Bravo S.p.A.
- Company type: Public Company
- Industry: Food production appliances
- Founded: 1967; 59 years ago in Montecchio Maggiore
- Founder: Genesio Bravo
- Headquarters: Montecchio Maggiore, Italy
- Area served: Worldwide
- Products: Gelato, pastry, chocolate and savory food machines
- Divisions: Bravo Asia Bravo France Bravo North America
- Website: www.bravo.it

= Bravo (company) =

Italian machine manufacturer

Bravo is an Italian company that produces machines for gelato, pastry, chocolate and savory food production worldwide.

== History ==
It was founded in 1967 in Montecchio Maggiore by Genesio Bravo, as an industrial machine manufacturing company specializing in machines for gelato shops.
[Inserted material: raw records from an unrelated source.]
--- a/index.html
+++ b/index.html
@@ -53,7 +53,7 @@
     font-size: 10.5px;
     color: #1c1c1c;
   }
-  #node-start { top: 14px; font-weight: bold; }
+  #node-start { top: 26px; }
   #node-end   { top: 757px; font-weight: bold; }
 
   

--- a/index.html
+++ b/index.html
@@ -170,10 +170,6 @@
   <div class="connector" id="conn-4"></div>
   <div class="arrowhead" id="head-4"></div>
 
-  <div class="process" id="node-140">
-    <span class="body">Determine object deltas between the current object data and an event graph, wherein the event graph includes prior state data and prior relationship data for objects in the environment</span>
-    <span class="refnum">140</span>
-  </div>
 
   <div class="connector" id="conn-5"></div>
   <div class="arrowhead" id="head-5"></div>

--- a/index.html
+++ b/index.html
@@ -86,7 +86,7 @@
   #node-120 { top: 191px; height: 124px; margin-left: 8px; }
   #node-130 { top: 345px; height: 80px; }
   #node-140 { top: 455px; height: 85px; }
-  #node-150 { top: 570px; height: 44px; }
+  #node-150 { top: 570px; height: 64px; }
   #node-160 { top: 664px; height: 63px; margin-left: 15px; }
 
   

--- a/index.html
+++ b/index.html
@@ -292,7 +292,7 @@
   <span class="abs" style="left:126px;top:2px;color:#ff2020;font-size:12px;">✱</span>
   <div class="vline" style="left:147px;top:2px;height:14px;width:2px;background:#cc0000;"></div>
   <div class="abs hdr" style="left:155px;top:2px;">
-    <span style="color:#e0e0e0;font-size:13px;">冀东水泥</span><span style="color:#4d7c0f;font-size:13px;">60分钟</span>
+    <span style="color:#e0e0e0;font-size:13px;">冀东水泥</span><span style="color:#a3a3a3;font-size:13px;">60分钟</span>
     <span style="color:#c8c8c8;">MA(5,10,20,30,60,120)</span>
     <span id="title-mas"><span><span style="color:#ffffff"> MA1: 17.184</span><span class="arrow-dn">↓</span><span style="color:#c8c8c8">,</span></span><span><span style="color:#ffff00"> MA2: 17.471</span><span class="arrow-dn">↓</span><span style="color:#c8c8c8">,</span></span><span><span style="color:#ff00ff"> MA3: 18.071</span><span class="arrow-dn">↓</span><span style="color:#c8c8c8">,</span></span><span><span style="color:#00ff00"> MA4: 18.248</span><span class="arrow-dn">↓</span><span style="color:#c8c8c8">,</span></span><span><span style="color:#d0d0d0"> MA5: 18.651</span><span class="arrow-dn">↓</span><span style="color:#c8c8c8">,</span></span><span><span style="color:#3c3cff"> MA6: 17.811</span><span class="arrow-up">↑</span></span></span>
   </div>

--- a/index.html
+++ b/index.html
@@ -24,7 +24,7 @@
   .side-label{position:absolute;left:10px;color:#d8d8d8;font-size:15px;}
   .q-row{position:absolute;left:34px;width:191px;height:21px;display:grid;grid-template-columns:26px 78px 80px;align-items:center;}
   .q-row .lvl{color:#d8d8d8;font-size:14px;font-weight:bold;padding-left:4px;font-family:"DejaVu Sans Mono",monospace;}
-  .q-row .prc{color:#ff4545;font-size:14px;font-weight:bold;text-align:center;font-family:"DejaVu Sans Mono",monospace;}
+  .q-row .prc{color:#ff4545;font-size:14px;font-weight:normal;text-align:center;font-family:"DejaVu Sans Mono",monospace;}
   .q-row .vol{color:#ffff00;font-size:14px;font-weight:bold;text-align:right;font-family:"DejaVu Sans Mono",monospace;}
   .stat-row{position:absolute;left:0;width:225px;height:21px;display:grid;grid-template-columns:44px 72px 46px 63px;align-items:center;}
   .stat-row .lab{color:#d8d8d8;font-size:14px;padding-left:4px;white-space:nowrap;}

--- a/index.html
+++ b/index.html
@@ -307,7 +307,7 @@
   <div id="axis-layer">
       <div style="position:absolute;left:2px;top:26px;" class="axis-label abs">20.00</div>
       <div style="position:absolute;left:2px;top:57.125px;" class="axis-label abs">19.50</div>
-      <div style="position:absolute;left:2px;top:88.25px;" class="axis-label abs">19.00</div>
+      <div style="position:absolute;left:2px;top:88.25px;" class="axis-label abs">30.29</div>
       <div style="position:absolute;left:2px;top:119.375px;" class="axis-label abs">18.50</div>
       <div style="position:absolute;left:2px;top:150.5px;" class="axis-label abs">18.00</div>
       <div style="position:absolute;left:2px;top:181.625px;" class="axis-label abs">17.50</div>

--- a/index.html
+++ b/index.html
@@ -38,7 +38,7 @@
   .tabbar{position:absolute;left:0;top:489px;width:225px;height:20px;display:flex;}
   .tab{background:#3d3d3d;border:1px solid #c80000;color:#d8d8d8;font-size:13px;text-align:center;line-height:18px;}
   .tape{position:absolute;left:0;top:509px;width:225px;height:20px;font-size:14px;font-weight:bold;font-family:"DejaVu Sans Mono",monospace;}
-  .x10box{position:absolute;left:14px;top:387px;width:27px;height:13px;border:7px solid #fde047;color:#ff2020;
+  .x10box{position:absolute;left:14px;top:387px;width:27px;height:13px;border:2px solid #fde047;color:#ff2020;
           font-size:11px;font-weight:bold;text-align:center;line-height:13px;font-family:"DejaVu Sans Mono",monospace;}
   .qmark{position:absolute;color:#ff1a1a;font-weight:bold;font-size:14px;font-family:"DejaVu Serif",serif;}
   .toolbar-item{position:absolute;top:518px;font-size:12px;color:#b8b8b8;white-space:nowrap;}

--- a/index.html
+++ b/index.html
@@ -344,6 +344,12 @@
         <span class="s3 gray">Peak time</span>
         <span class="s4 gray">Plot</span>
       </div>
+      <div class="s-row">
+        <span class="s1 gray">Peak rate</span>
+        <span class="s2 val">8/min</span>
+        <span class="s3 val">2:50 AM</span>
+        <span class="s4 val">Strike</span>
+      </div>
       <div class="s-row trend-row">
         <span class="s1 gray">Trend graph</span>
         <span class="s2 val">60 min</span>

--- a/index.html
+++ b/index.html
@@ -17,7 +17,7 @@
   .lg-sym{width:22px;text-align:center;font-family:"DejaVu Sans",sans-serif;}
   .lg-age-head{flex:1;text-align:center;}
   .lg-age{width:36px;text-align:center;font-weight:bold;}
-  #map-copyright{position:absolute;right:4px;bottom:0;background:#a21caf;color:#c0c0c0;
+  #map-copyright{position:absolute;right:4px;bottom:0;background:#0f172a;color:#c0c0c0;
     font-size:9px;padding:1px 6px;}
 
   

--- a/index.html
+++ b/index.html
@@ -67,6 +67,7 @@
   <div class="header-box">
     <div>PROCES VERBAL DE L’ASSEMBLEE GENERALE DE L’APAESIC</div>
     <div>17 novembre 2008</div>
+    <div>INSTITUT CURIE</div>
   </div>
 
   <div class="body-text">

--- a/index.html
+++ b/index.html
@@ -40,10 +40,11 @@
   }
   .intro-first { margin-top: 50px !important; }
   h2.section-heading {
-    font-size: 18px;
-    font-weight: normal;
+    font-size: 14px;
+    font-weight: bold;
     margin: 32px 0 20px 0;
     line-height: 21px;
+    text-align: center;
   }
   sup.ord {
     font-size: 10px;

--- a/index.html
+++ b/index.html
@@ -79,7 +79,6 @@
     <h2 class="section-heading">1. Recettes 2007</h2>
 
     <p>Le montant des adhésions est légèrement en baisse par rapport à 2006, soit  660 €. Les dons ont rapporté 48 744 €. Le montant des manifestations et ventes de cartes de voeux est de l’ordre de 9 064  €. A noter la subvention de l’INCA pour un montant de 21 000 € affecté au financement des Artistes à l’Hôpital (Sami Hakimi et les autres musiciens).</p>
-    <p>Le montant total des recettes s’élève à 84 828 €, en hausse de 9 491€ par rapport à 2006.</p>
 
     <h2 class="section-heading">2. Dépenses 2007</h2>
Initially, production was focused on multi-machines, pasteurizers and batch freezers, until 1974, when Genesio Bravo conceived and built the first multi-purpose machine for the production of artisanal gelato, called "Trittico".

Over the years, the company grew in terms of turnover, repositioning itself in the market, increasing the production of machines and models, expanding the sales network and progressively inaugurating various branches in the world: in 1982 it opened a subsidiary in France, in 2010 in Asia and in 2011 in North America.